In a June 10, 1996 letter, the Office advised appellant of the factual and medical evidence required to establish his traumatic injury claim for stress-related disability.
In a decision dated August 3, 1999, the Office of Workers’ Compensation Programs denied compensation on the grounds that appellant failed to establish that he sustained an injury in the performance of duty.
The Board finds that appellant failed to establish that he sustained an injury in the performance of duty.
An employee seeking benefits under the Federal Employees’ Compensation Act has the burden to establish the essential elements of his or her claim including the fact that the individual is an “employee” of the United States within the meaning of the Act, that the claim was timely filed within the applicable time limitation period of the Act, that an injury was sustained in the performance of duty as alleged and that any disability and/or specific condition for which compensation is claimed are causally related to the employment injury.[2]
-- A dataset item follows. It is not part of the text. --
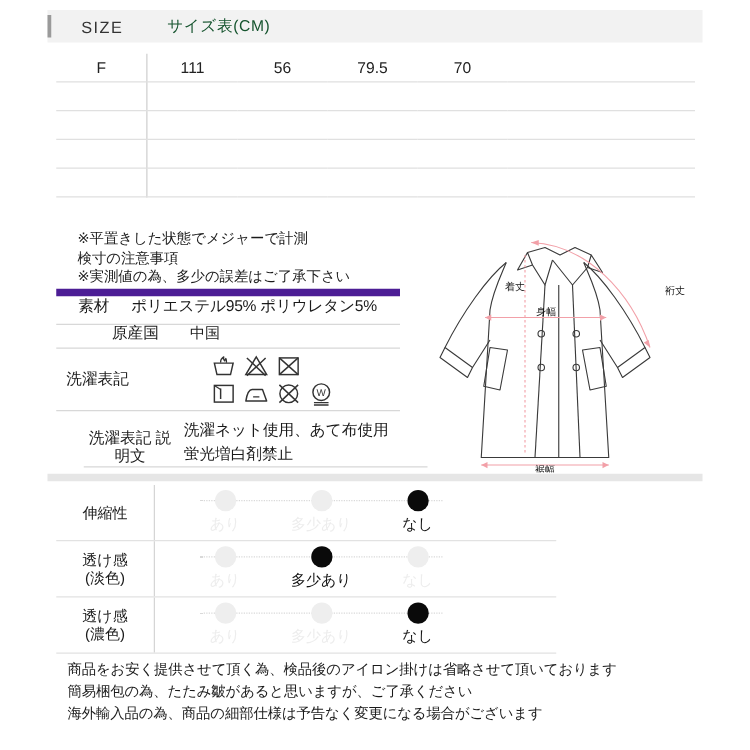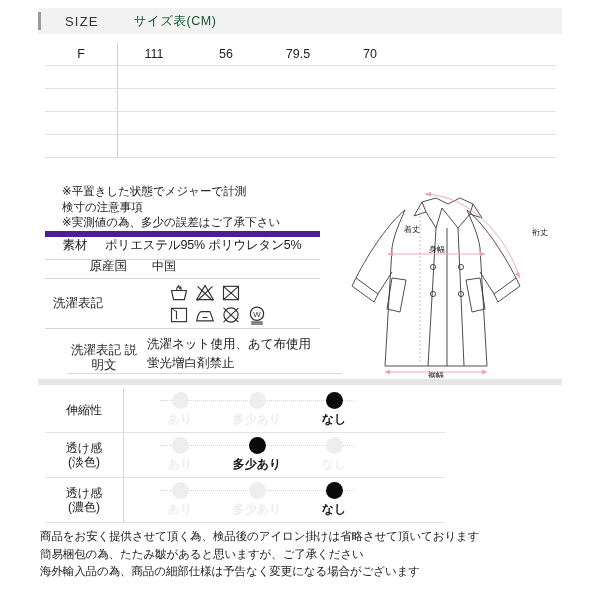"なし" .scale .cap { font-weight: bold -> none }
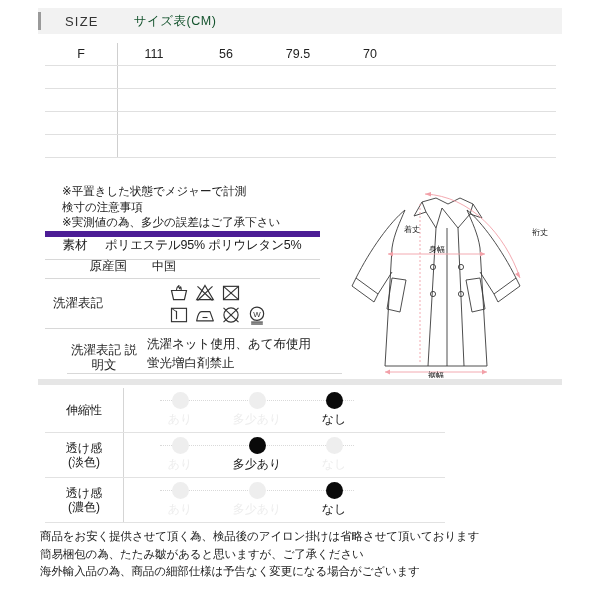"商品をお安く提供させて頂く為、検品後のアイロン掛けは省略させて頂いております" .footer { left: 40px -> 54px }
Workers’ compensation law does not apply to each and every injury or illness that is somehow related to an employee’s employment. There are situations where an injury or illness has some connection with the employment but nevertheless does not come within the coverage of workers’ compensation. These injuries occur in the course of employment and have some kind of causal connection with it but nevertheless are not covered because they are not found to have arisen out of the employment. Disability is not covered where it results from an employee’s frustration over not being permitted to work in a particular environment or to hold a particular position or secure a promotion. On the other hand, where disability results from an employee’s emotional reaction to his regular or specially assigned work duties or to a requirement imposed by the employment, the disability comes within coverage of the Act.[3]
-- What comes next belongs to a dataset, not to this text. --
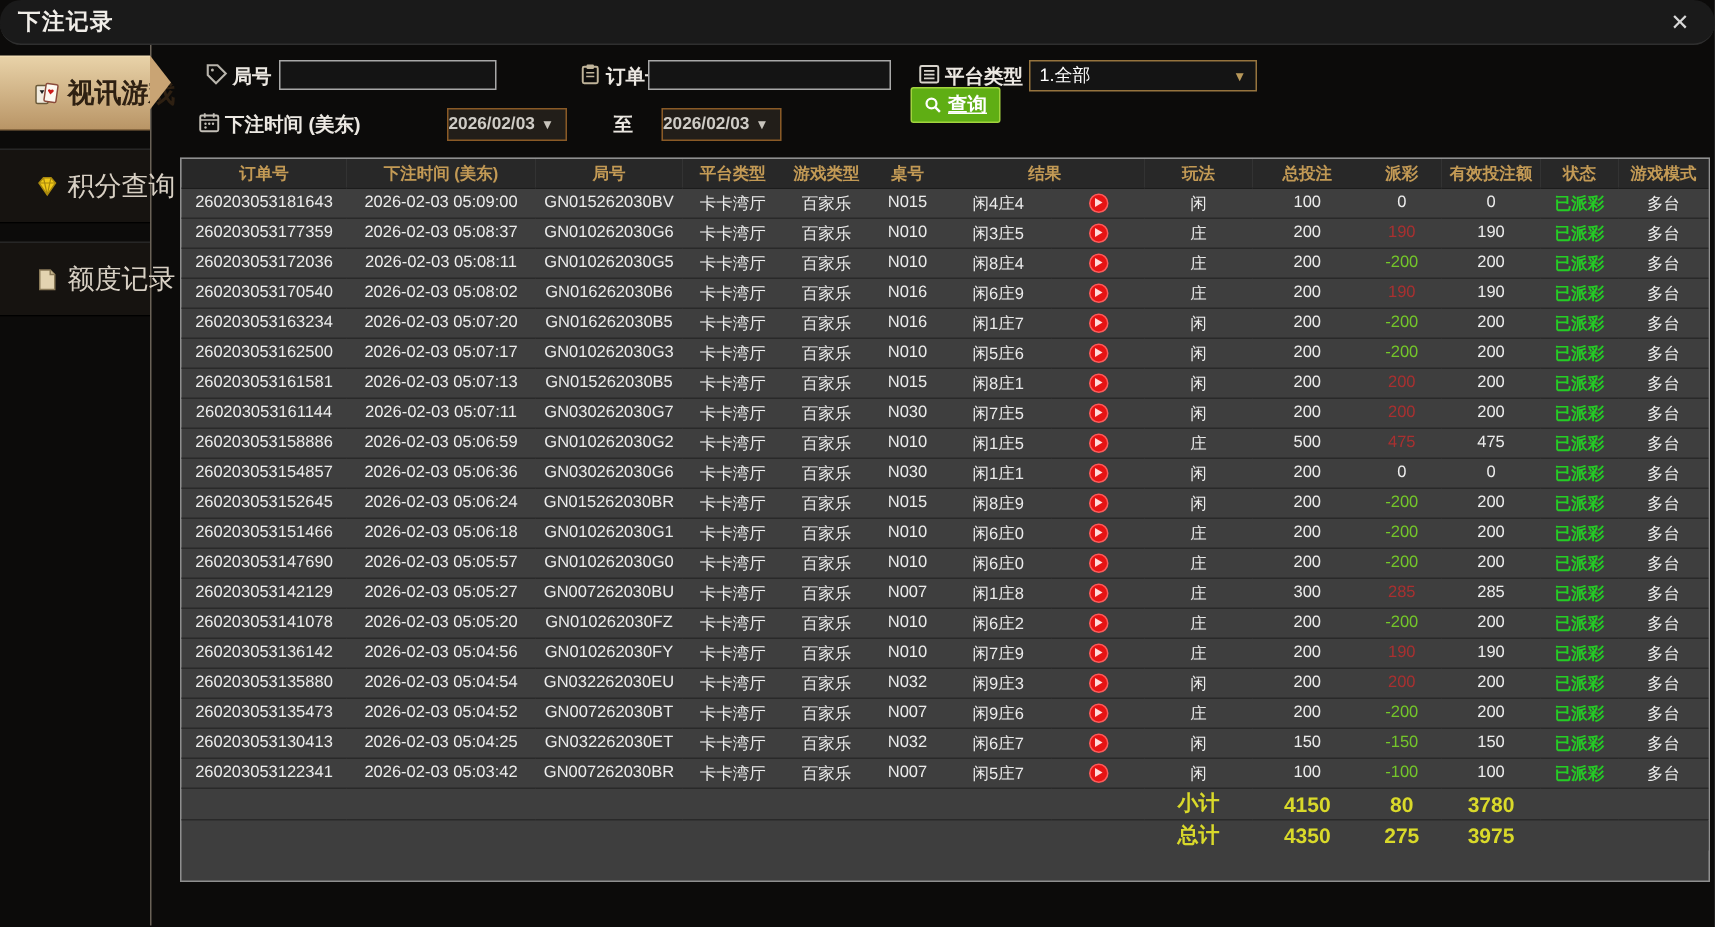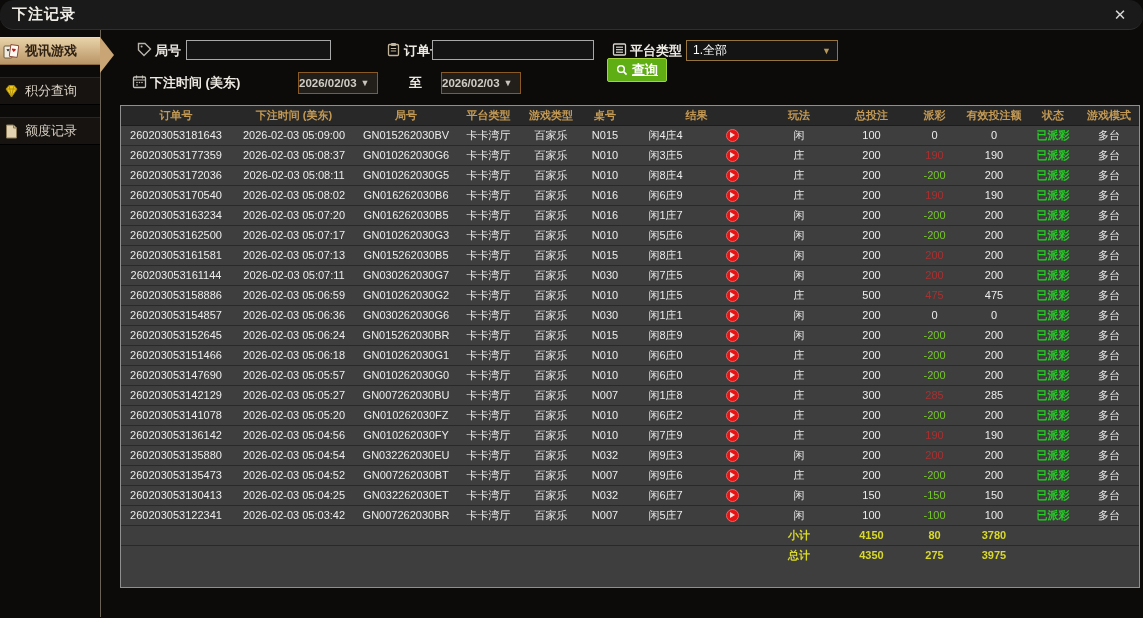"视讯游戏" .side-item { font-size: 13px -> 18px; height: 28px -> 50px; padding-left: 3px -> 23px }
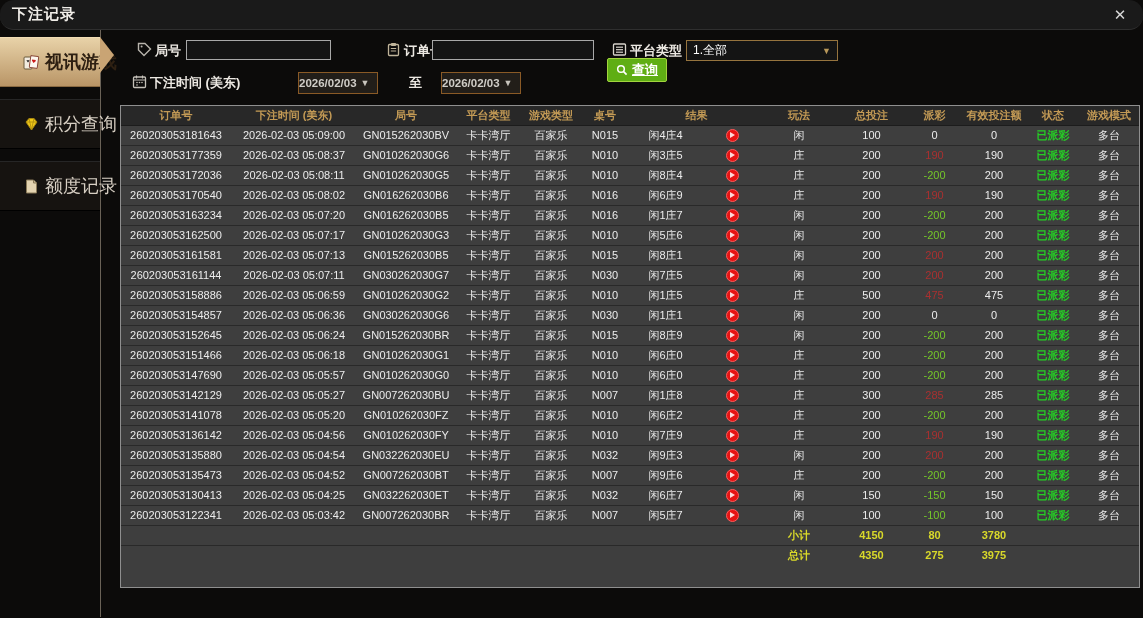"小计" td.sum-cell { font-size: 11px -> 14px }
In the instant case, appellant’s allegation that he was under stress on October 19, 1996 because he was improperly denied a leave request concerns an administrative matter within the purview of the employing establishment. As a general rule, a claimant’s reaction to an administrative or personnel matters falls outside the scope of coverage of the Act and is not compensable. Although matters pertaining to leave requests are generally related to employment, they are administrative functions of the employer and not duties of the employee.[4] The Board has held that an administrative or personnel matter will be considered to be an employment factor only where the evidence discloses error or abuse on the part of the employing establishment.[5] Because the Board does not find any evidence of error or abuse by appellant’s supervisor in denying appellant’s leave request, the Board concludes that appellant has failed to allege a compensable factor of employment.[6] Consequently, the Board finds that appellant failed to establish that he sustained an emotional condition on October 19, 1996 in the performance of duty.[7]
The decision of the Office of Workers’ Compensation Programs dated August 3, 1999 is hereby affirmed.
Dated, Washington, DC
January 17, 2001
Michael E. Groom
Alternate Member
Bradley T. Knott
Alternate Member
A. Peter Kanjorski
Alternate Member
[1] The record contains a copy of the modified job offer dated February 27, 1995 that was accepted by appellant.
[2] See 20 C.F.R. § 10.115; Louise F. Garnett, 47 ECAB 639 (1996); Claudia A. Dixon, 47 ECAB 168 (1995).